Colonization of Specific Regions of the Reproductive Tract and Deposition at Different Locations Inside Eggs Laid by Hens Infected with Salmonella Enteritidis or Salmonella Heidelberg

Abstract Internal contamination of eggs by Salmonella Enteritidis has been a significant source of human illness for several decades and is the focus of a recently proposed U.S. Food and Drug Administration regulatory plan. Salmonella Heidelberg has also been identified as an egg-transmitted human pathogen. The deposition of Salmonella strains inside eggs is apparently a consequence of reproductive tissue colonization in infected laying hens, but the relationship between colonization of specific regions of the reproductive tract and deposition in different locations within eggs is not well documented. In the present study, groups of laying hens were experimentally infected with large oral doses of Salmonella Heidelberg, Salmonella Enteritidis phage type 13a, or Salmonella Enteritidis phage type 14b. For all of these isolates, the overall frequency of ovarian colonization (34.0%) was significantly higher than the frequency of recovery from either the upper (22.9%) or lower (18.1%) regions of the oviduct. No significant differences were observed between the frequencies of Salmonella isolation from egg yolk and albumen (4.0% and 3.3%, respectively).
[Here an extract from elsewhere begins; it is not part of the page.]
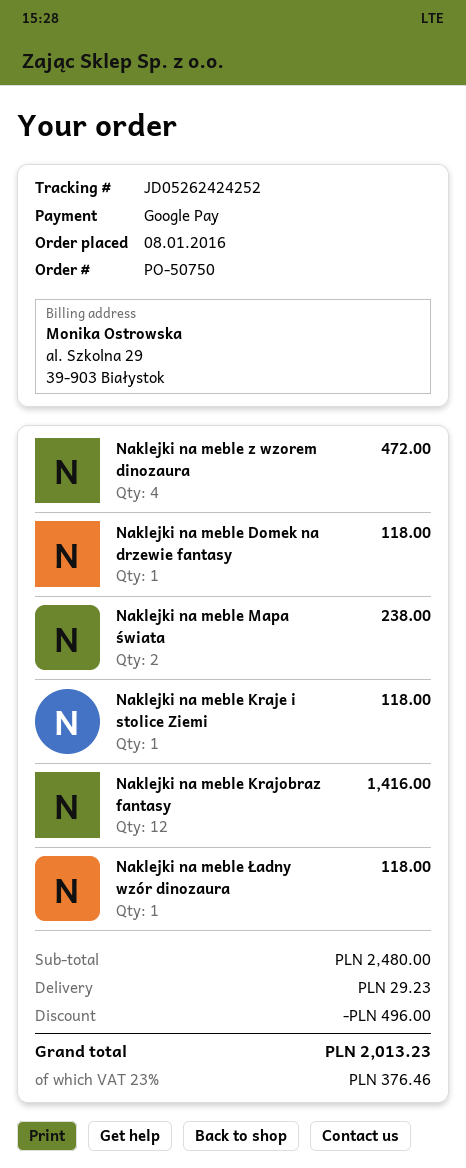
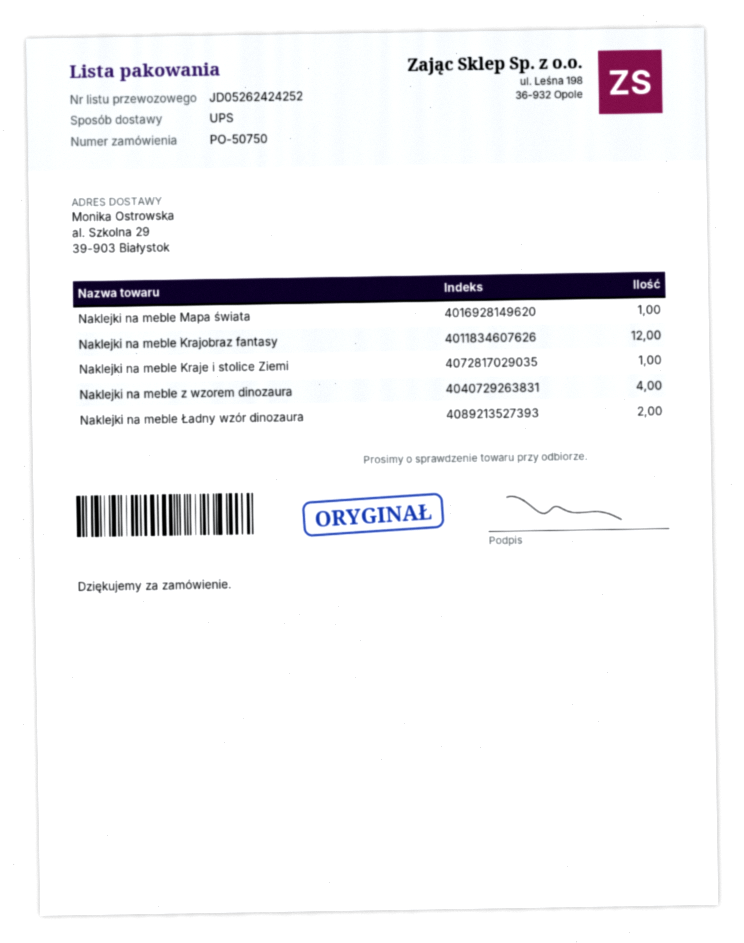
Naklejki na meble Domek na drzewie fantasy: 1 -> none
Naklejki na meble Mapa świata: 2 -> 1
Naklejki na meble Ładny wzór dinozaura: 1 -> 2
Some significant differences between Salmonella isolates were observed in the frequency of recovery from eggs, but not in the frequency or patterns of recovery from reproductive organs. Accordingly, although the ability of these Salmonella isolates to colonize different regions of the reproductive tract in laying hens was reflected in deposition in both yolk and albumen, there was no indication that any specific affinity of individual isolates for particular regions of this tract produced distinctive patterns of deposition in eggs.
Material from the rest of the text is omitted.